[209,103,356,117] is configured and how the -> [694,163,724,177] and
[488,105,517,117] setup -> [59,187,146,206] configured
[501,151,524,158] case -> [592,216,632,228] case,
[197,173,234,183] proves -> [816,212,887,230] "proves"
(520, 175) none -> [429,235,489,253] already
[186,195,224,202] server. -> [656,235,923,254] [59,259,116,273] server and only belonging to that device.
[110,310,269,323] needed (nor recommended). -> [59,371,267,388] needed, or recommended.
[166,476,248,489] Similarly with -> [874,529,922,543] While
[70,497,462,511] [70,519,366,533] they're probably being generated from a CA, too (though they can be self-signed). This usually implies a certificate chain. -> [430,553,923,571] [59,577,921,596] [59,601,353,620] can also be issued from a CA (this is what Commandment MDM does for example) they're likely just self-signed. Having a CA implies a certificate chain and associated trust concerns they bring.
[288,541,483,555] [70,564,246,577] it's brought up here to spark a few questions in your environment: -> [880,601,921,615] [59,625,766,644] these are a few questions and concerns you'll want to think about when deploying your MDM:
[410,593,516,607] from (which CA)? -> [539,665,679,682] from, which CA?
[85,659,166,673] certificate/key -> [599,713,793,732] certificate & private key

...

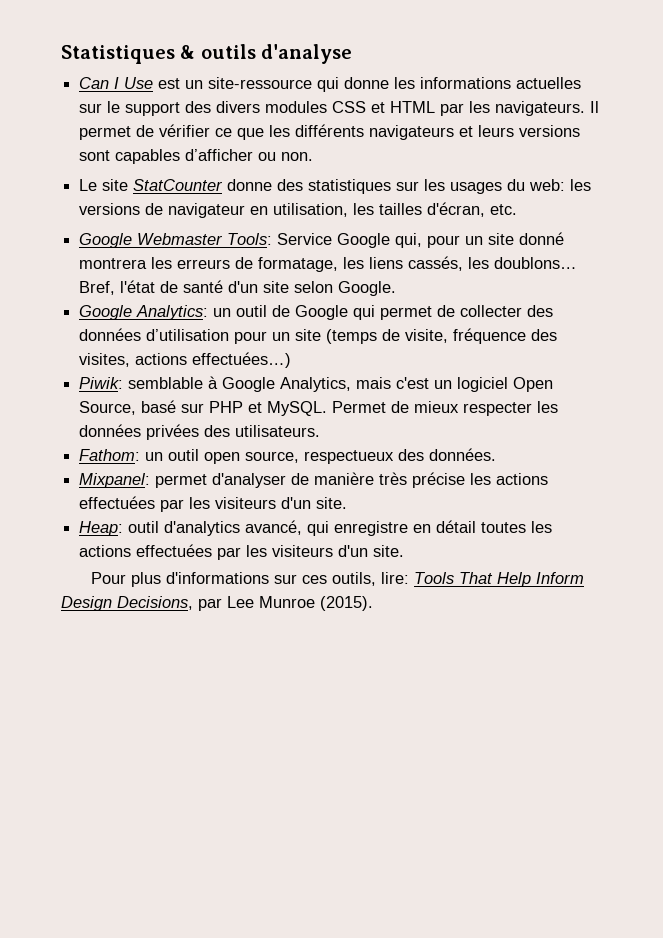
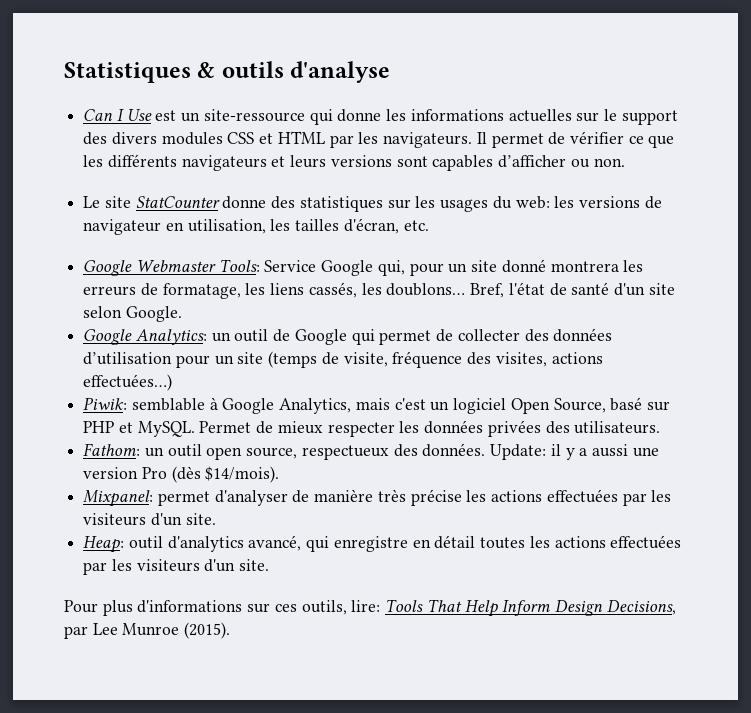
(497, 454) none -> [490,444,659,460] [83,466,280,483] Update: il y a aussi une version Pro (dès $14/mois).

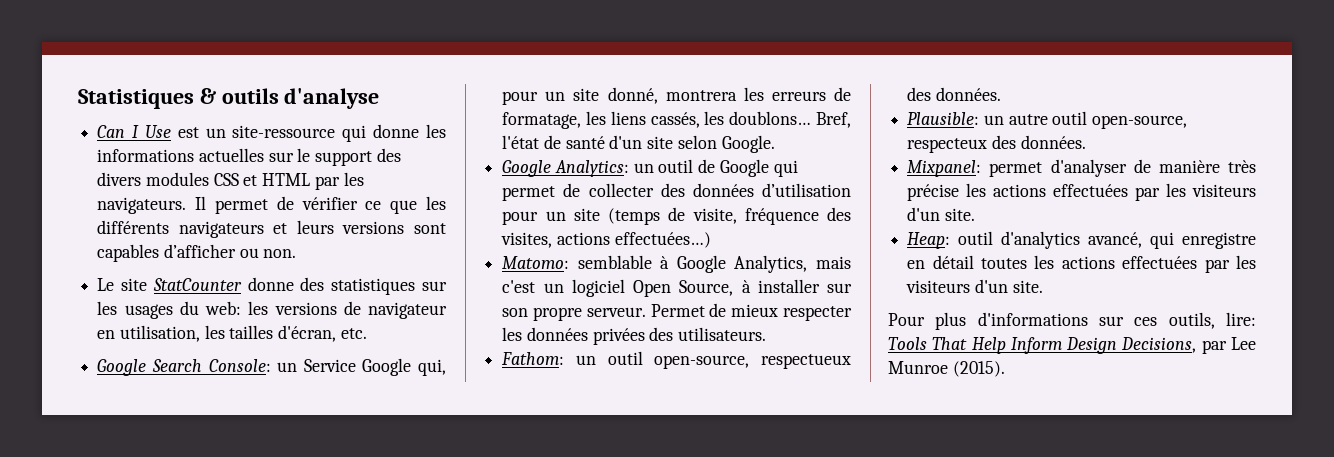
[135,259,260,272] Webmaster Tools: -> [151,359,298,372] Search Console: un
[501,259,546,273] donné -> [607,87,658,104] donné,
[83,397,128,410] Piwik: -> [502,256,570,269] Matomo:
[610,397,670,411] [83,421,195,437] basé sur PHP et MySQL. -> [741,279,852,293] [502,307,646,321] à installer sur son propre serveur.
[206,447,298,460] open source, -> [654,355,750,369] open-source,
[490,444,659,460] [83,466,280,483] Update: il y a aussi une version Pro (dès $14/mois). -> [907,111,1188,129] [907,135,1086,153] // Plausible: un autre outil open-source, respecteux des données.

---

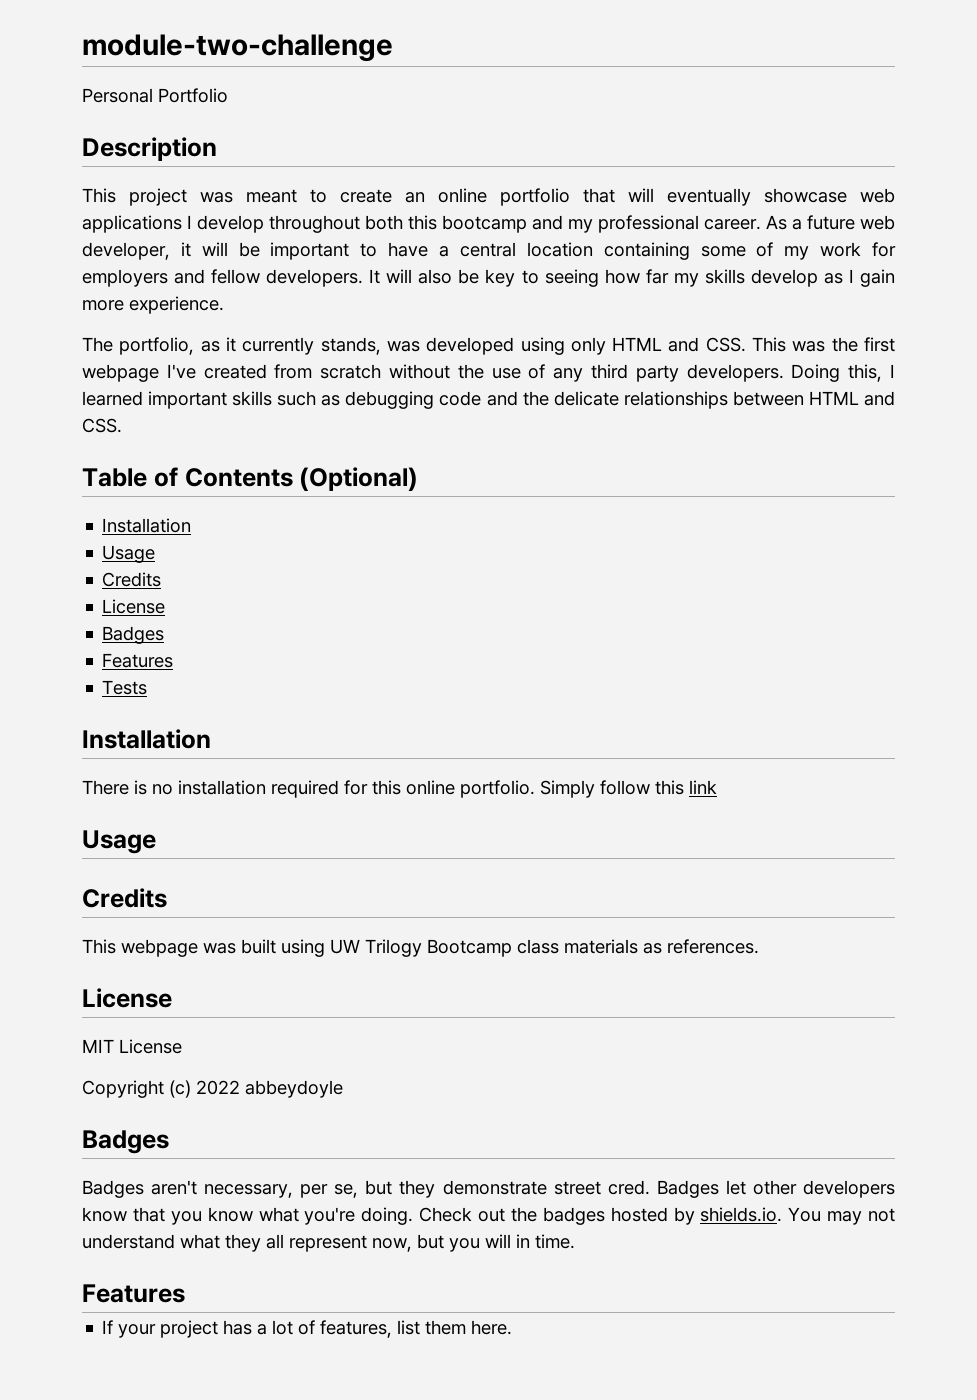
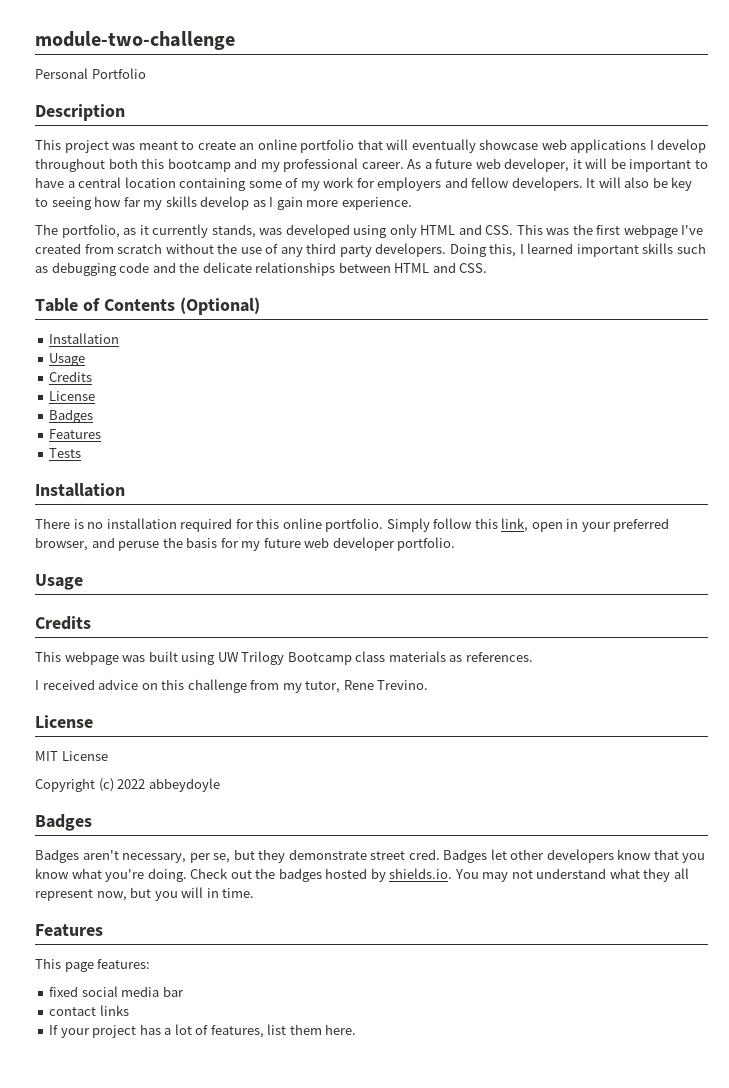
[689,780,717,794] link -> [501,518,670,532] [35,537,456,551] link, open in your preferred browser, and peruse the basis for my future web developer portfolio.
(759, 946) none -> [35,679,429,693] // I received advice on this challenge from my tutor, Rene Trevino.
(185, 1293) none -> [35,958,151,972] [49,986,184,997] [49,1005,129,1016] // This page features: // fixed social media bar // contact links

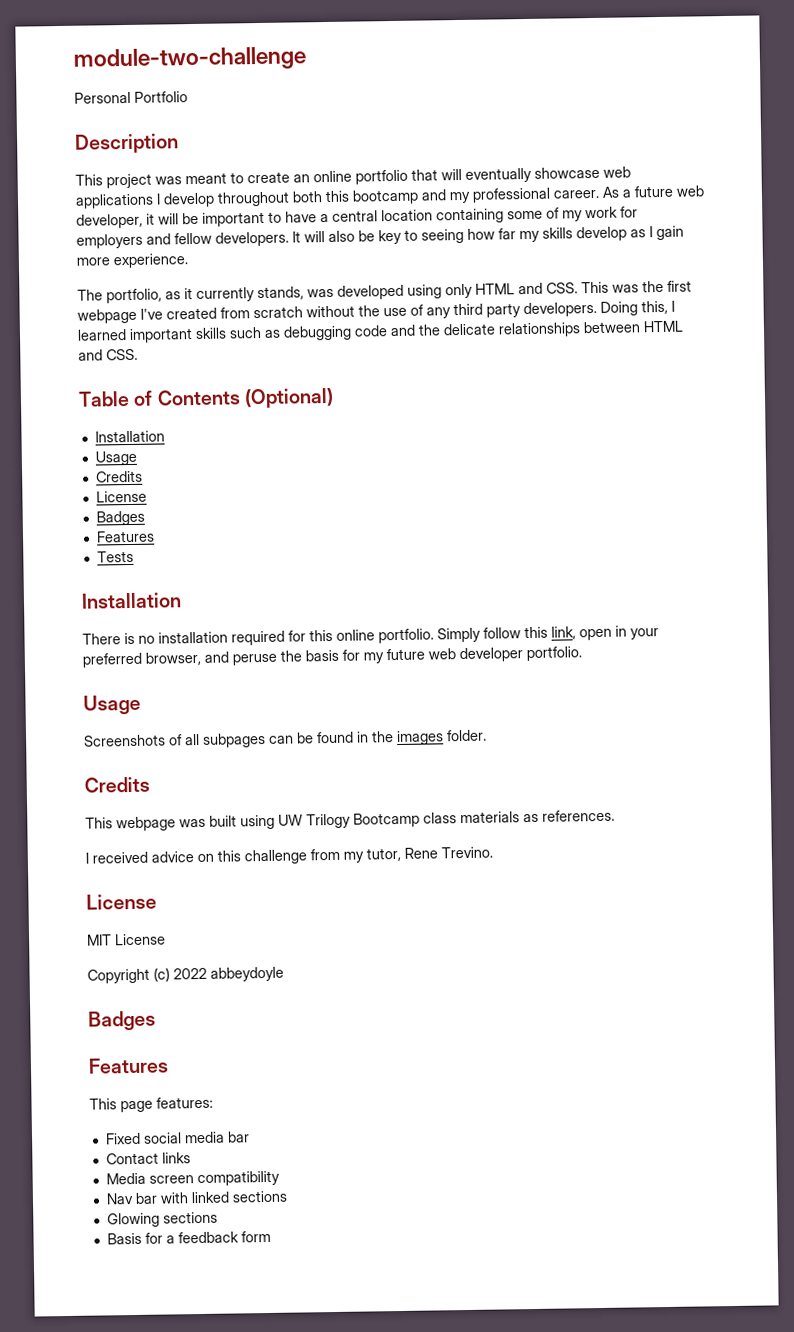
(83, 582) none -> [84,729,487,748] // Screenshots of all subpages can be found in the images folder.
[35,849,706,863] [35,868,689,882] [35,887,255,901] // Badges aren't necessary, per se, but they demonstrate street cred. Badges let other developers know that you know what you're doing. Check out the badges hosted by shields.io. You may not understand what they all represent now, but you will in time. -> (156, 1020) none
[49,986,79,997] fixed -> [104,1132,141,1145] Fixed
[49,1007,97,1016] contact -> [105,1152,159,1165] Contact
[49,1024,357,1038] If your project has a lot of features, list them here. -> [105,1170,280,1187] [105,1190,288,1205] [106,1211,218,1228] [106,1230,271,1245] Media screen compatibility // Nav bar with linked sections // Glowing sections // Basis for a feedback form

WHAT IS BEING ASKED: Working from the material above, restate word for word the lines between the line with "[209,103,356,117] is configured" and the line with "[186,195,224,202] server. ->", both included, and only those.

TASK SOLUTION:
[209,103,356,117] is configured and how the -> [694,163,724,177] and
[488,105,517,117] setup -> [59,187,146,206] configured
[501,151,524,158] case -> [592,216,632,228] case,
[197,173,234,183] proves -> [816,212,887,230] "proves"
(520, 175) none -> [429,235,489,253] already
[186,195,224,202] server. -> [656,235,923,254] [59,259,116,273] server and only belonging to that device.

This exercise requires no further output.